Google Groups no longer supports new Usenet posts or subscriptions. Historical content remains viewable.
Dismiss

emacs 24's forward-char vs right-char behavior

210 views
Skip to first unread message

Xah Lee

unread,
Apr 24, 2012, 6:19:29 PM4/24/12
to
if it's not too late, i think the semantics of “forward-char” and
“right-char” should be exchanged (from what it currently is in emacs
24).

“forward-char”'s direction should be context sensitive.

“right-char” should always move to the right.

At first i thought emacs can't do that because lots elisp code depends
on “forward-char”'s existing behavior.

But on second thought, am thinking it's probably rare that elisp is
used to process {Arabic, Persian (Iran), Hebrew} languages. After all,
these weren't supported up to now. So, perhaps changing “forward-
char”'s behavior isn't too bad?

Xah

Joost Kremers

unread,
Apr 24, 2012, 7:07:58 PM4/24/12
to
Xah Lee wrote:
> if it's not too late, i think the semantics of “forward-char” and
> “right-char” should be exchanged (from what it currently is in emacs
> 24).
>
> “forward-char”'s direction should be context sensitive.

i think you're somehow mistaken, because it already is. from C-h f
forward-char RET:

====
Depending on the bidirectional context, the movement may be to the
right or to the left on the screen. This is in contrast with
<right>, which see.
=====

> “right-char” should always move to the right.

which it does already.

> But on second thought, am thinking it's probably rare that elisp is
> used to process {Arabic, Persian (Iran), Hebrew} languages.

actually, i'm doing that right now. ;-)

--
Joost Kremers joostk...@yahoo.com
Selbst in die Unterwelt dringt durch Spalten Licht
EN:SiS(9)

Eli Zaretskii

unread,
Apr 25, 2012, 2:07:04 AM4/25/12
to help-gn...@gnu.org
> From: Xah Lee <xah...@gmail.com>
> Date: Tue, 24 Apr 2012 15:19:29 -0700 (PDT)
>
> if it's not too late, i think the semantics of “forward-char” and
> “right-char” should be exchanged (from what it currently is in emacs
> 24).
>
> “forward-char”'s direction should be context sensitive.

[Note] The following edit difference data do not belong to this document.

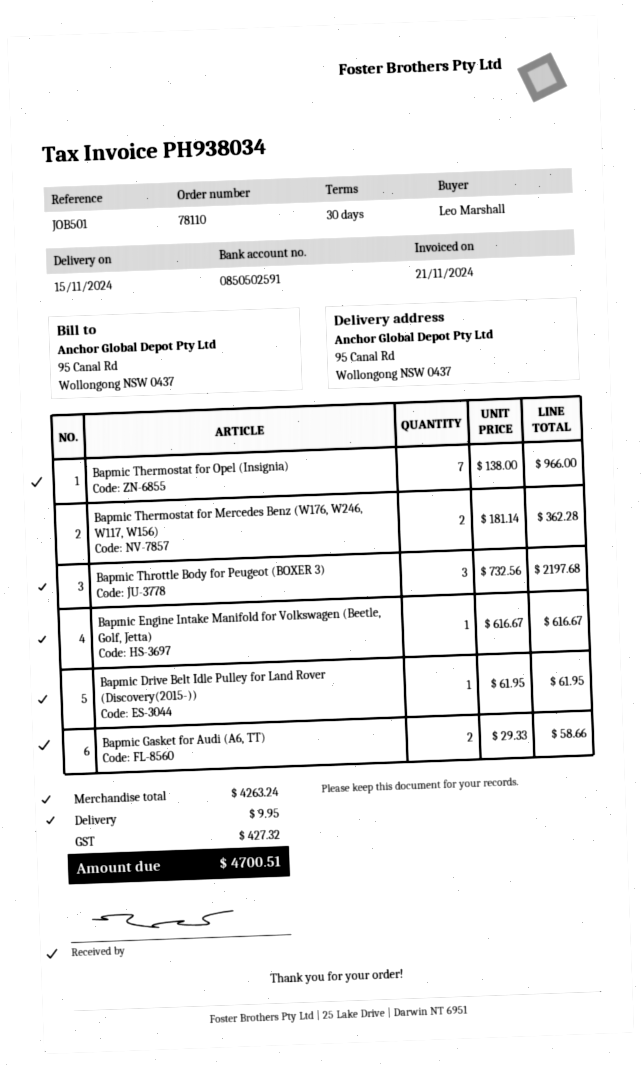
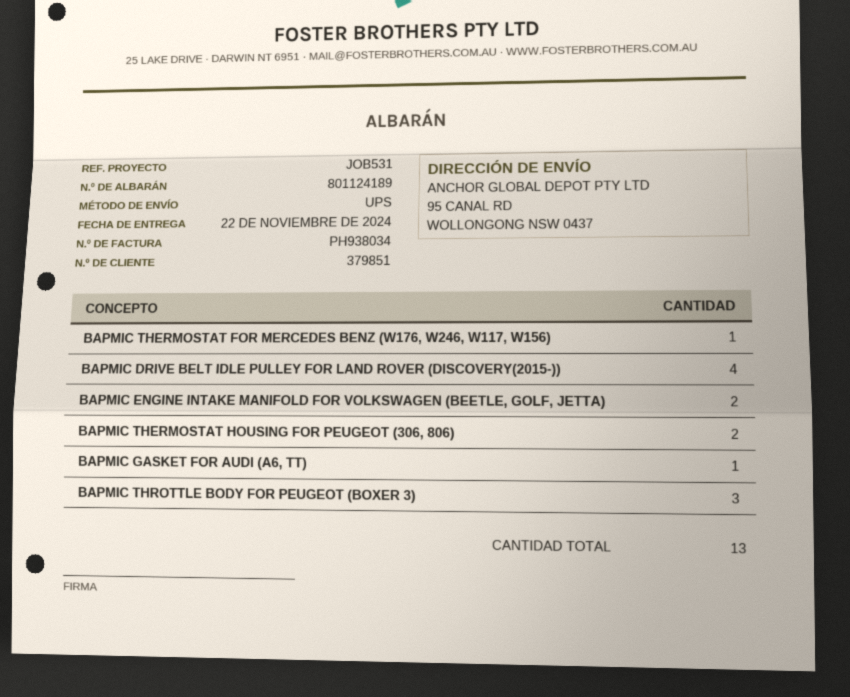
delivery date: 2024-11-15 -> 2024-11-22
reference: JOB501 -> JOB531
Bapmic Thermostat for Opel (Insignia): 7 -> none
Bapmic Thermostat for Mercedes Benz (W176, W246, W117, W156): 2 -> 1
Bapmic Engine Intake Manifold for Volkswagen (Beetle, Golf, Jetta): 1 -> 2
Bapmic Drive Belt Idle Pulley for Land Rover (Discovery(2015-)): 1 -> 4
Bapmic Gasket for Audi (A6, TT): 2 -> 1
BAPMIC THERMOSTAT HOUSING FOR PEUGEOT (306, 806): none -> 2

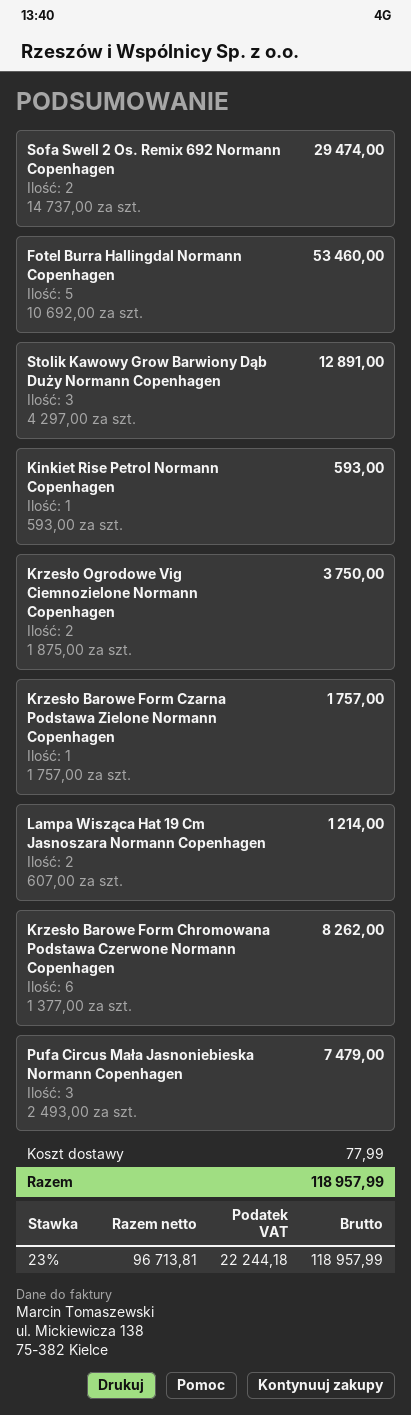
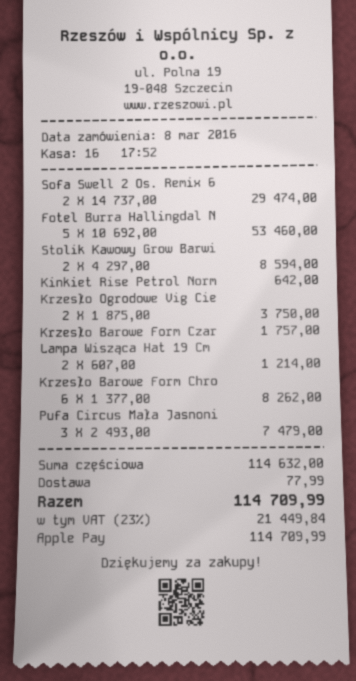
Stolik Kawowy Grow Barwiony Dąb Duży Normann Copenhagen: 3 x 4297.00 = 12891.00 -> 2 x 4297.00 = 8594.00
Kinkiet Rise Petrol Normann Copenhagen: 1 x 593.00 = 593.00 -> 1 x 642.00 = 642.00
tax: 23% = 22244.18 -> 23% = 21449.84
total: 118957.99 -> 114709.99

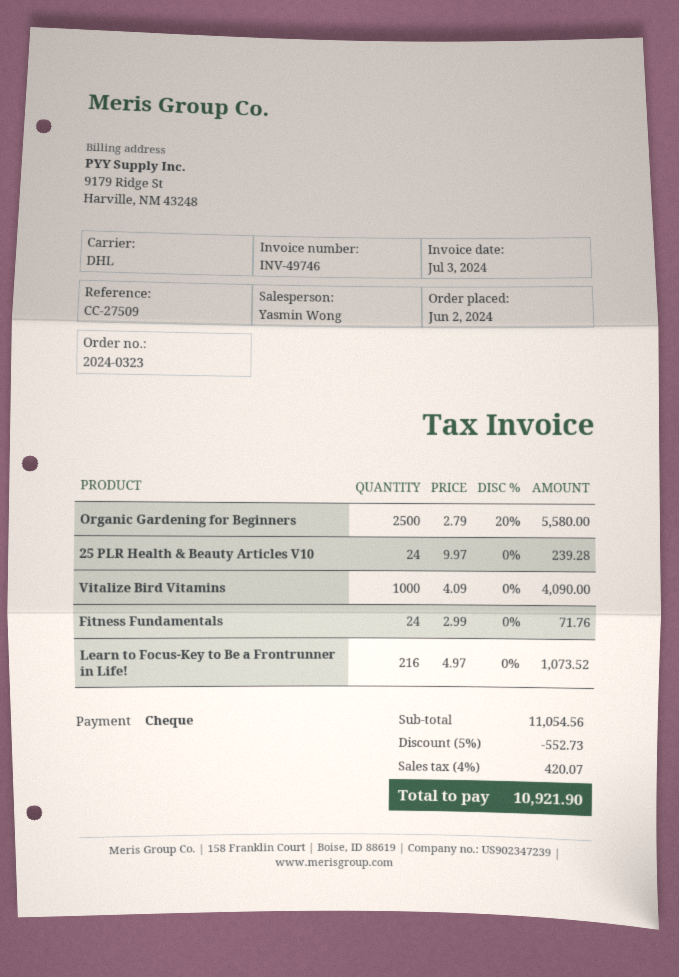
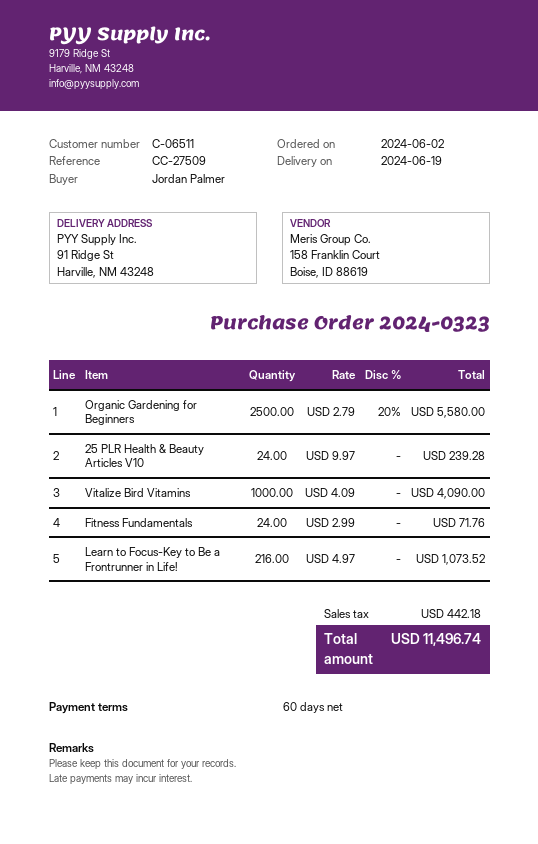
discount: 5% = 552.73 -> none
tax: 420.07 -> 442.18
total: 10921.90 -> 11496.74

What exactly do you mean by "direction"? There are 2 "directions"
involved here: the direction of the movement in the buffer (either
forward or backward), and the direction on the screen (either right or
left). 'forward-char' always moves forward in the buffer, but as
result could move either to the right or to the left on the screen,
because with bidirectional languages screen position is no longer
monotonically increasing with buffer position.

> “right-char” should always move to the right.

It mostly does. It always does move to the right when the surrounding
text is either all made of left-to-right characters (which is what
happens in Latin languages, for example), and also when the
surrounding text is all made of right-to-left characters. If the
surrounding text is mixed L2R and R2L, then 'right-char' switches its
screen direction, but still generally moves to the right,
i.e. movements to the left are normally short (e.g., when short
sequences of Latin text or numbers are embedded in a generally
right-to-left text).

IOW, Emacs 24 implements the so-called "logical" cursor motion.
Visual cursor motion, the one where 'right-char' would always move to
the right, no matter what the surrounding text, is not implemented.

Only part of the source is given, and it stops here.